(Beginning of Records shown)

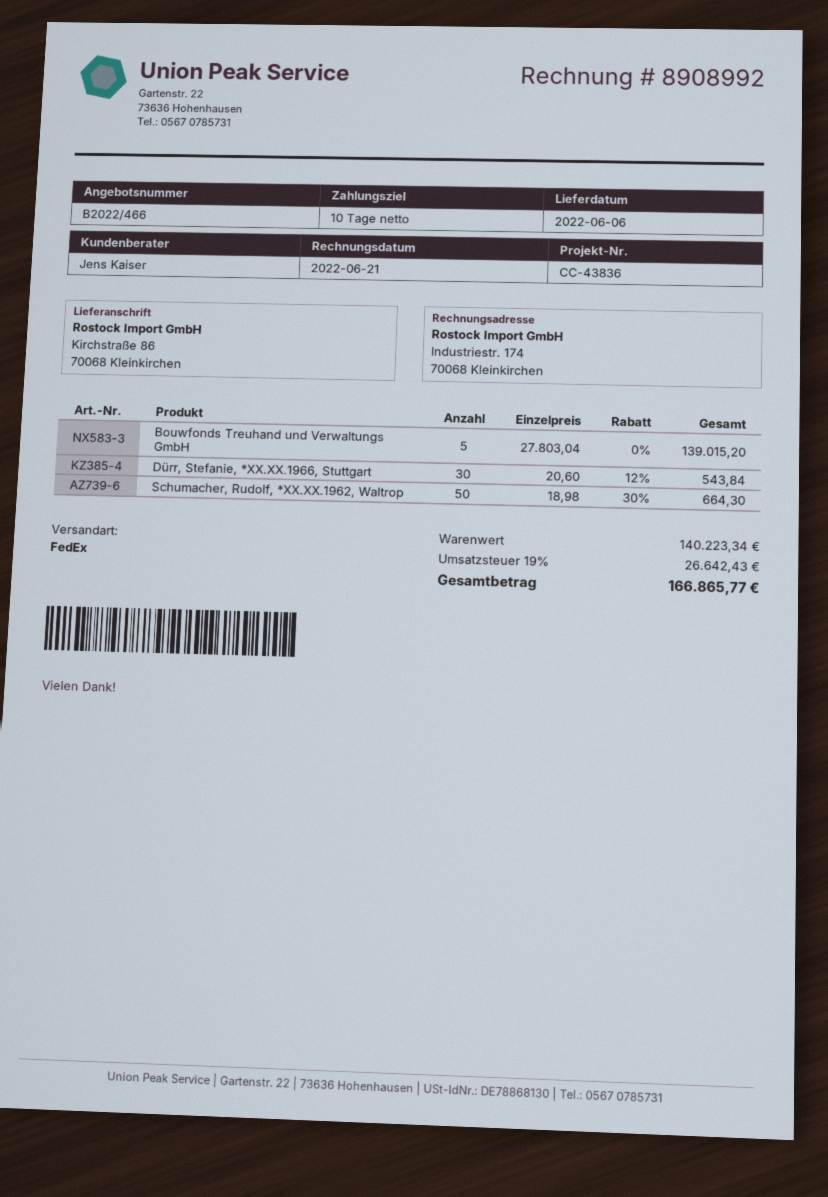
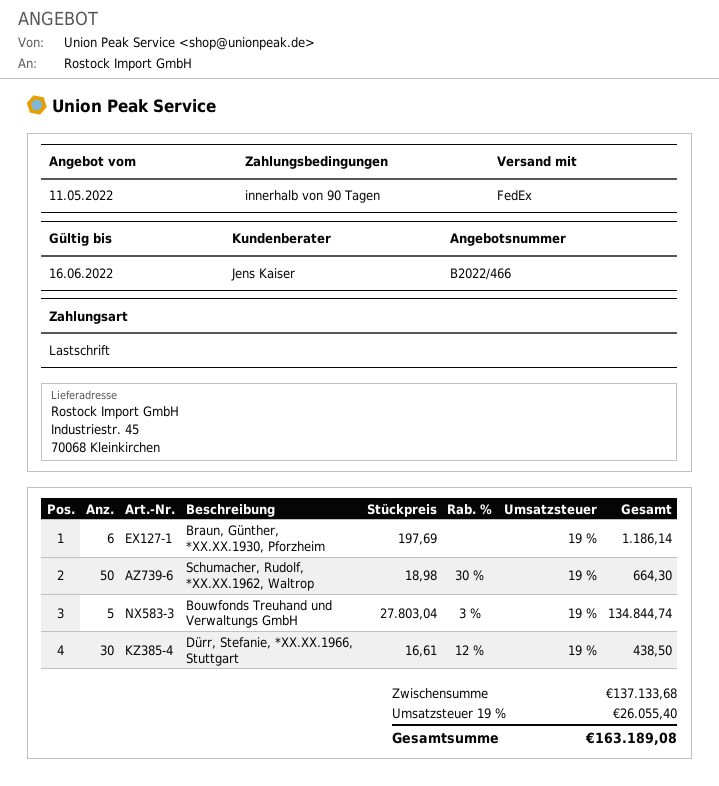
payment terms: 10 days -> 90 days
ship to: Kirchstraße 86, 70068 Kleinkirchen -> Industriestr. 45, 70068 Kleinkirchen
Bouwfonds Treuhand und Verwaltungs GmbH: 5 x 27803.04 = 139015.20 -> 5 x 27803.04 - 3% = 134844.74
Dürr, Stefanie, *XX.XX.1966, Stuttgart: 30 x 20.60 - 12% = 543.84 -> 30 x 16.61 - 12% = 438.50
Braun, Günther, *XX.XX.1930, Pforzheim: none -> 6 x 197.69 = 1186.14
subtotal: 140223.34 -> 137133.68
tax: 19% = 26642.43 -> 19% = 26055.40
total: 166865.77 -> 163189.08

(End of Records shown)
(Beginning of Records shown)

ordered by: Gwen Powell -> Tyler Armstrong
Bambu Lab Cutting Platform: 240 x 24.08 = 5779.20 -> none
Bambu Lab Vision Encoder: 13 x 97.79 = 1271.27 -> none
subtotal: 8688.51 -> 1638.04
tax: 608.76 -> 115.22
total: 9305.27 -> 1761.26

(End of Records shown)

→ Problem description
Take the records above and return, word for word, only the lines that fall from the line with "ship to: Kirchstraße" to the line with "tax: 19% = 26642.43 -> 19% = 26055.40", both of them included.

→ Result of this exercise
ship to: Kirchstraße 86, 70068 Kleinkirchen -> Industriestr. 45, 70068 Kleinkirchen
Bouwfonds Treuhand und Verwaltungs GmbH: 5 x 27803.04 = 139015.20 -> 5 x 27803.04 - 3% = 134844.74
Dürr, Stefanie, *XX.XX.1966, Stuttgart: 30 x 20.60 - 12% = 543.84 -> 30 x 16.61 - 12% = 438.50
Braun, Günther, *XX.XX.1930, Pforzheim: none -> 6 x 197.69 = 1186.14
subtotal: 140223.34 -> 137133.68
tax: 19% = 26642.43 -> 19% = 26055.40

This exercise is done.